Pretending to go on a date with a guy I really like, except this time it’s very real.

My hair is in a low ponytail and it swishes around as I get my nude heels strapped to my feet. Once they’re secure, I stand in front of my parents who are both looking at me like I’m the most precious gem and they must guard me with their lives. Which, I guess is technically their job as parents.

Mom’s eyes are glassy with tears and I put a finger up at her. “Absolutely not, Mother. We aren’t doing tears for this. This is not a good enough reason for tears.”

I look at Dad for some assistance only to find him with the same expression as Mom, except with a hint of sadness behind his eyes. Similar to the one I caught a few days ago. “Oh, c’mon you traitor.”

“You’re just grown up, peanut. That’s all.”

Except I know it’s not all. I’m still convinced there’s something they aren’t telling me.

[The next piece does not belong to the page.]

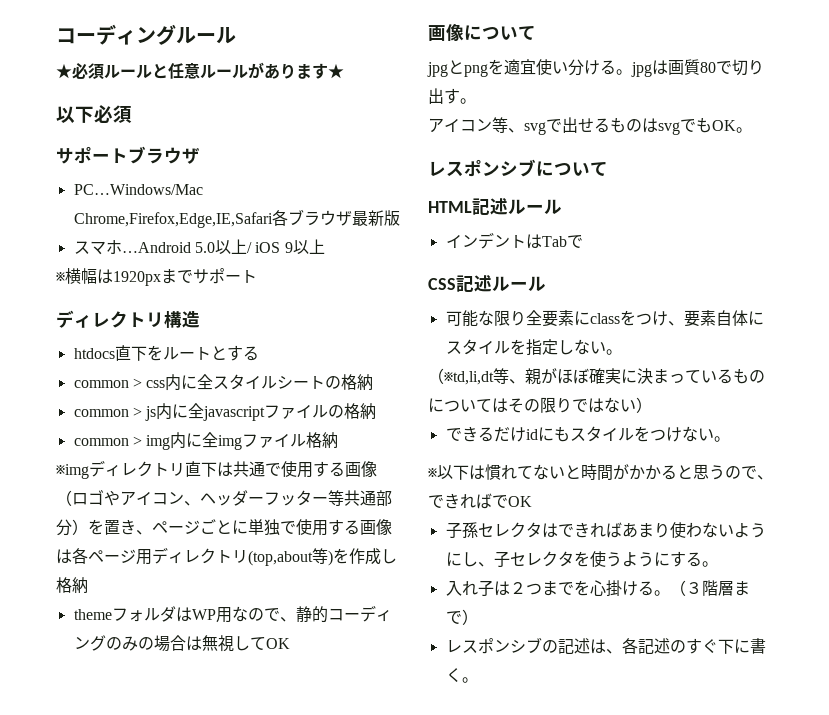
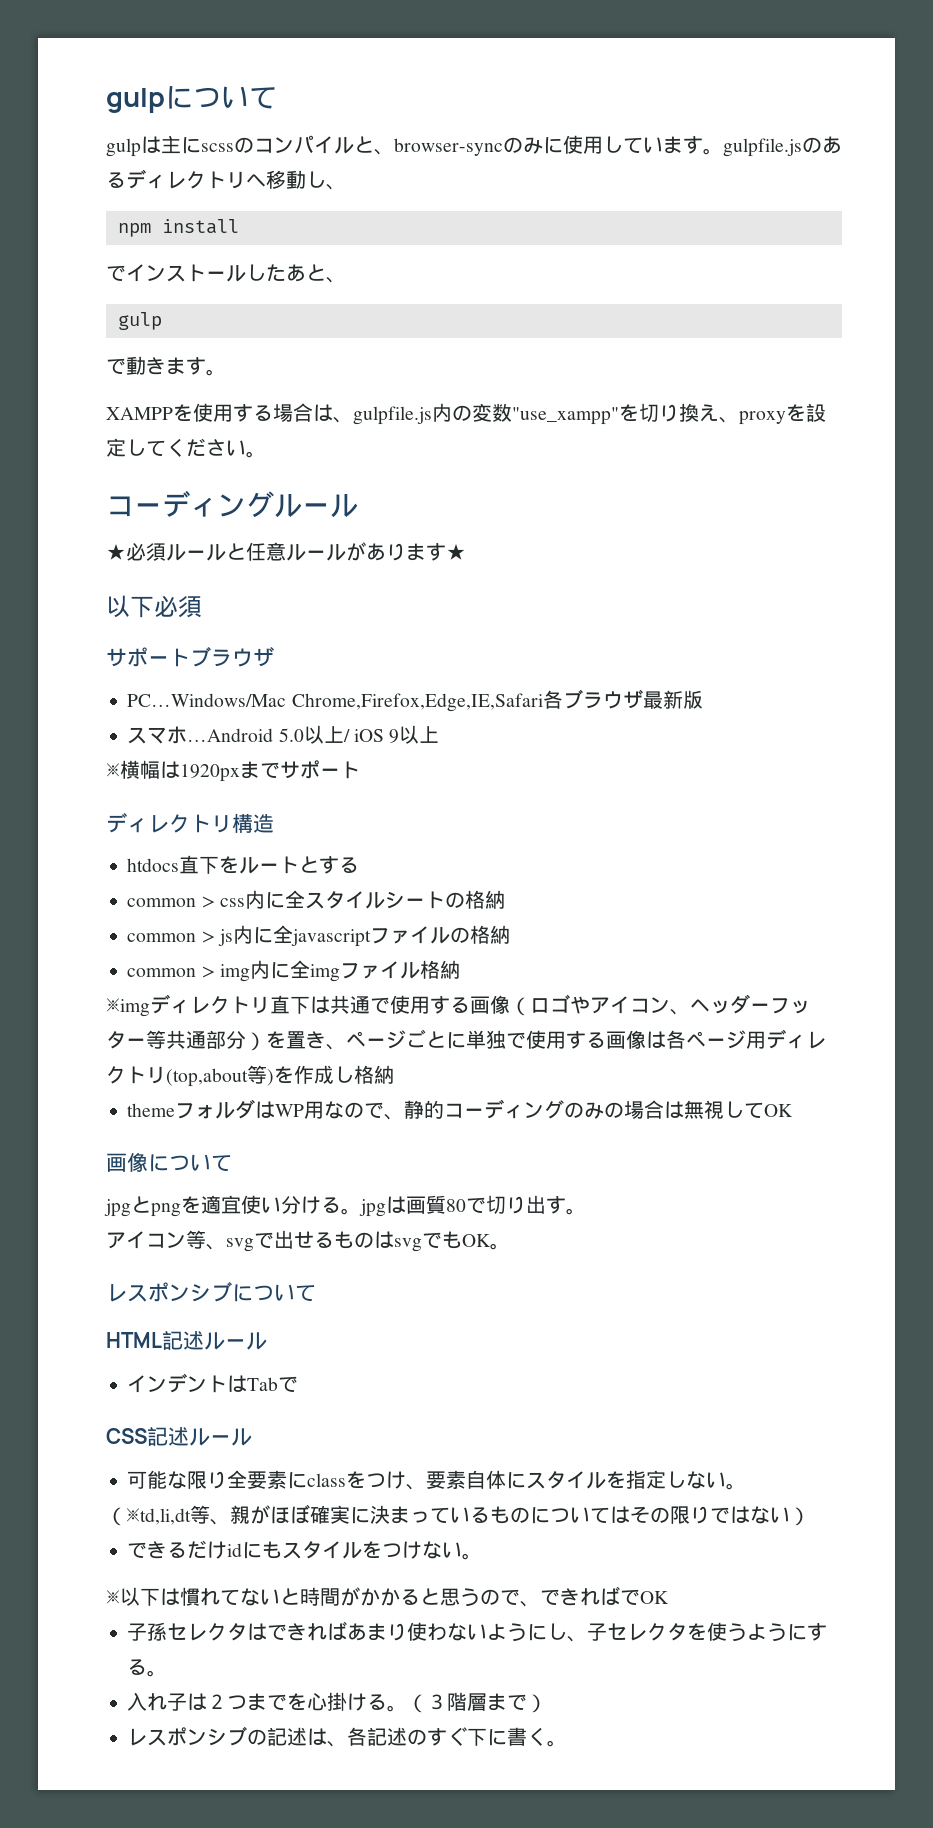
(56, 36) none -> [106,86,277,113] [106,135,842,157] [106,169,346,190] [117,219,239,237] [106,264,346,283] [117,312,162,330] [106,356,226,376] [106,403,826,425] [106,438,266,458] gulpについて // gulpは主にscssのコンパイルと、browser-syncのみに使用しています。gulpfile.jsのあるディレクトリへ移動し、 // npm install // でインストールしたあと、 // gulp // で動きます。 // XAMPPを使用する場合は、gulpfile.js内の変数"use_xampp"を切り換え、proxyを設定してください。 //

They act normal most of the time, but there are moments here and there that I catch them looking at each other when they’re doing the smallest things.

They’re doing dishes together and I see them looking at one another like they are about to renew their vows or something.

Yesterday, it was at the grocery store. Usually, Mom tackles one side of the store and Dad takes the other.

However, this time they stayed side by side the whole time, arms brushing, hands never straying more than an inch away from one another.

I accept his answer with a small smile even though I don’t believe me being grown up is the full reason for the wetness in his eyes.

“Have the best time, sweetheart. Where are you going?” She asked the same question a few minutes ago.

“A coffee shop nearby. I told you that already,” I say gently.

She shakes her head like she’s trying to remember. “Right,” she says, but she’s doubtful.

“Have fun, peanut,” Dad interjects, either to genuinely wish me a good time or to distract from whatever moment Mom was having. Whatever it was, it passes.

Mom opens her free arm and I melt into her embrace as Dad’s other arm comes around me completing the hug. Part of me wants to stay right here in the familiar comfort of them. But I know I can’t.

It’s time to experience something new with someone familiar.